Oral tradition amongst the Pygmy tribes of the Congo says that in Ancient Times, the Pygmies became so Highly Technologically advanced that they almost destroyed the entire forest, but the Pygmies realized they needed the forest to survive, so they decided that the highest form of technology, the highest form of wisdom, would be to learn how to live in tune with nature and the forest, and thus, they have lived what modern people see as a primitive life in the forest by choice ever since. They say “Our society will die if the forest dies”.
When the Anthropology of Religious Evolution and Development is studied, we find that Animism was the first and earliest spiritual system in the world. In many Animist traditions, the Ancestors are honored and revered, and as Animism gave way to Polytheism, the Ancestors also became deified. And thus, the progression from African Pygmy Ancestors, to African Pygmy Gods.
African Pygmies were present in Kemet, or Ancient Egypt, since the very beginning of the First Dynasty as can be seen on Narmer’s palette. In the Ancient Egyptian Language Medu Neter, the word for Pygmy or Dwarf was Deneg. African Pygmies, or Deneg, were also noblemen, craftsmen, and entertainers in Ancient Kemetic culture as is evident from the statues of Khnumhotep from the 5th Dynasty, and Seneb, a court official who lived during the 6th Dynasty. There were also several Ancient Kemetic deities or Neter who were Deneg, Pygmy Dwarves. The Ancient Egyptian deity Bes was also a Nubian deity, and was seen as a protector of households, mothers, and children. The Ancient Egyptian Neter Ptah was a deity of creation, craftsmen, and technology.
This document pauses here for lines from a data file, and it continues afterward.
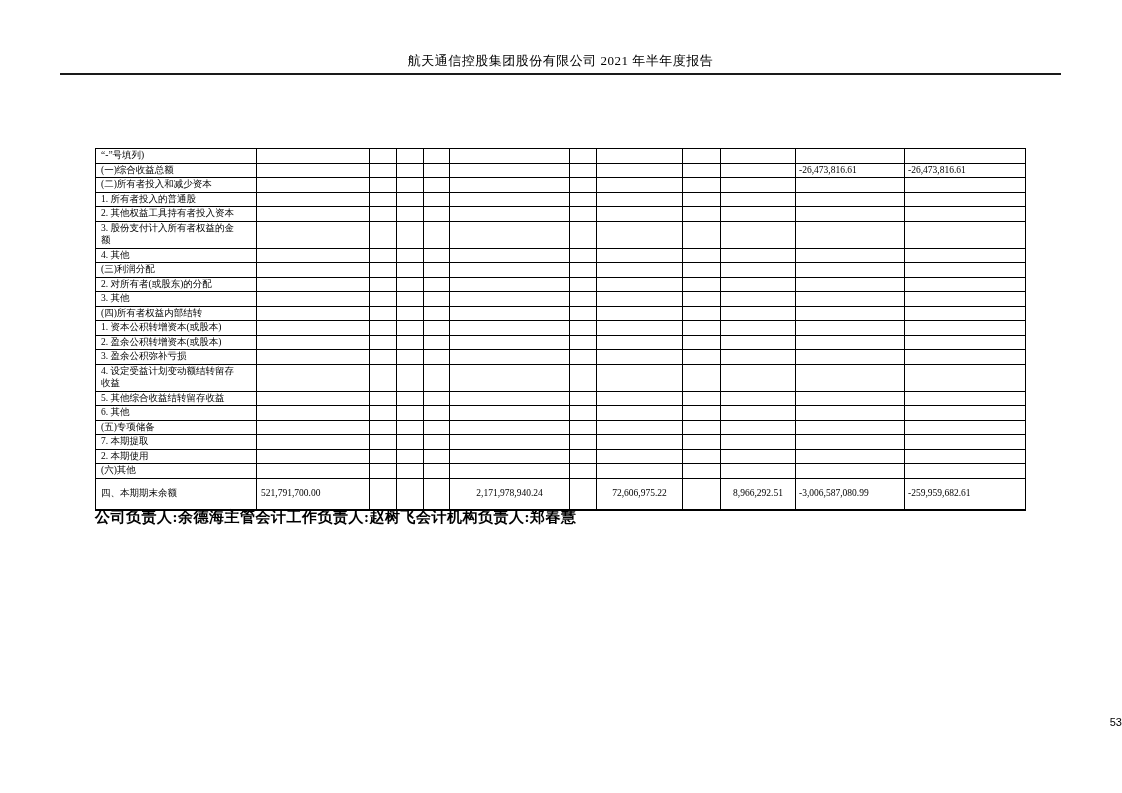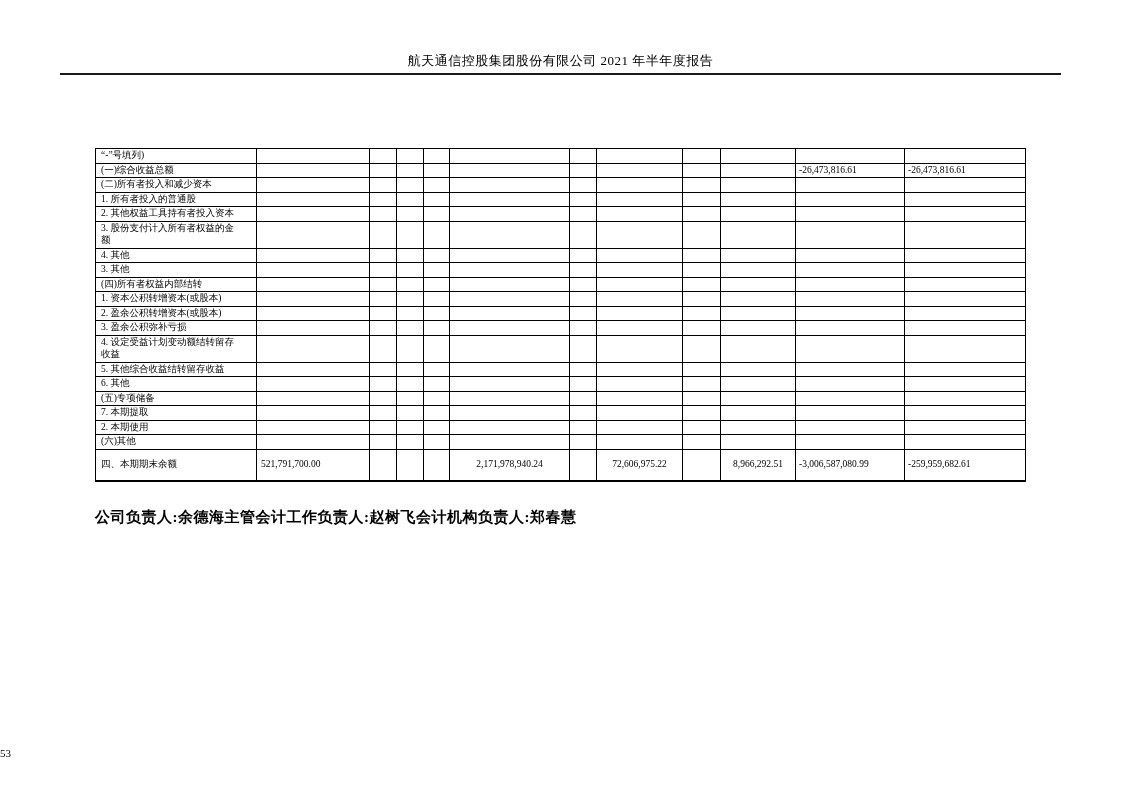"(三)利润分配" tr { html: none -> <tr> <td>(三)利润分配</td> <td></td> <td></td> <td></td> <td></td> <td></td> <td></td> <td></td> <td></td> <td></td> <td></td> <td></td> </tr> }
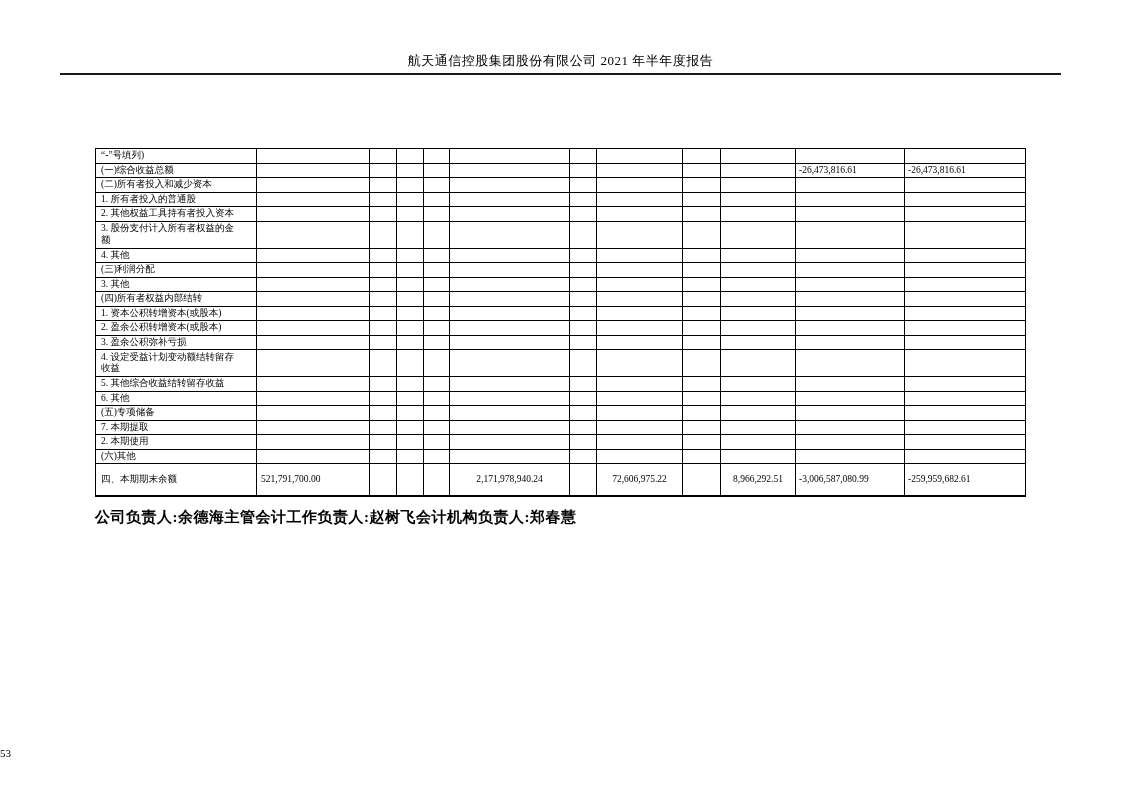"2. 对所有者(或股东)的分配" tr { html: none -> <tr> <td>2. 对所有者(或股东)的分配</td> <td></td> <td></td> <td></td> <td></td> <td></td> <td></td> <td></td> <td></td> <td></td> <td></td> <td></td> </tr> }
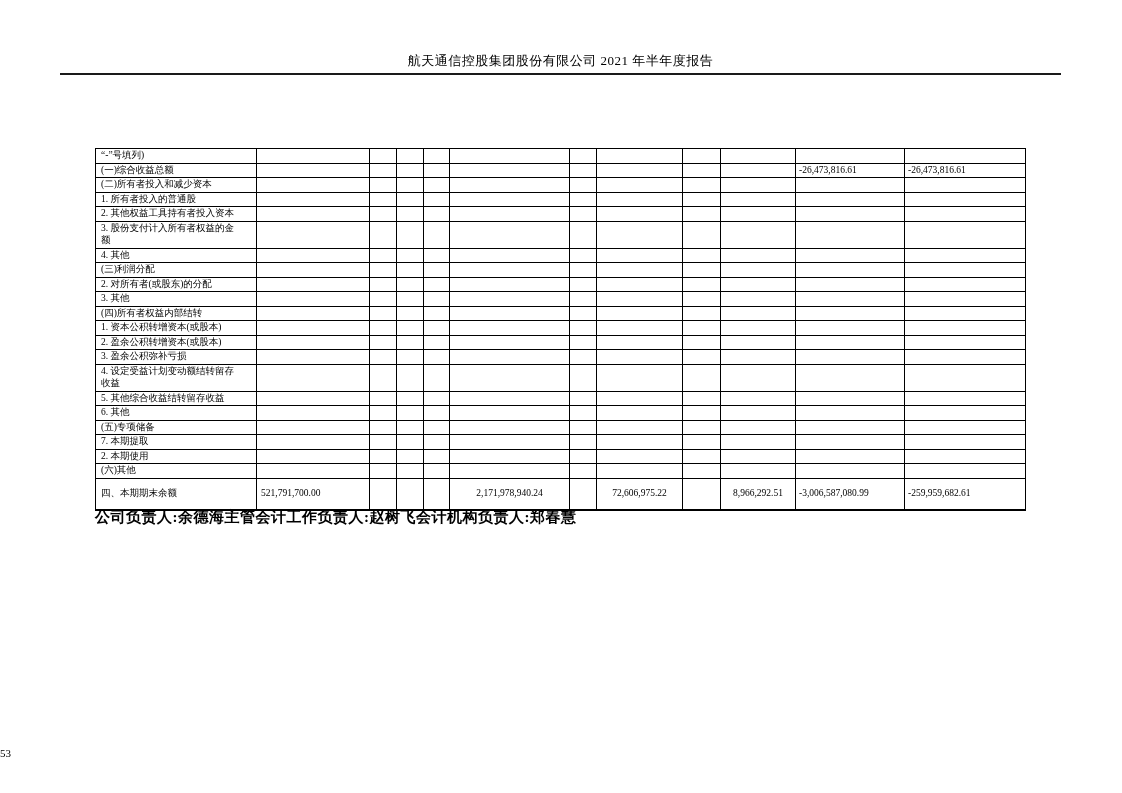"53" .page-number { font-family: Liberation Serif, serif -> Liberation Sans, sans-serif; text-align: left -> right; top: 747px -> 716px }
There was also the Ancient Egyptian deity Patake, who was seen as a younger form of Ptah, and also as the synthesis of the deities Ptah, Sokar, and Ausar, symbolic of Creation, Stability, and Death. There were also the 7 Dwarves, Pygmy sons of Ptah called the seven Khnemu.
Pygmy Dwarfs also show up in African culture and mythology as both helper and tricksters throughout the continent. In the book “Of Water and Spirit” by Malidoma Patrice Somé, he speaks of magical dwarfs known as Kontomble to the Dagara people of Burkina Faso, Ivory Coast, and Ghana in West Africa. The Kontomble are said to live in the forest, have the ability to appear and disappear, and have immense healing abilities. The Akan people of Ghana also tell stories of similar magical dwarfs who they refer to as Mmortia (Mmoatia). The Bwa people of Burkina Faso also tell stories of an ancient dwarf ancestor named Luruya who lived in the wilderness and had the ability to speak with the animals. In the Congo, they tell stories of dwarfs that they call Ogriwabibikwa (Obrigwabibikwa) who have the ability to shape shift into reptiles.
Perhaps over time, the stories of the craftsmanship, technology, and command and control over nature that the African Pygmy Dwarves had in antiquity, have turned into folklore tales about magical goblins, fairies, pixies, sprites, hobbits, leprechauns, and elves which have spread to the four corners of the earth. Who knew that such small people would have such a big impact on humanity?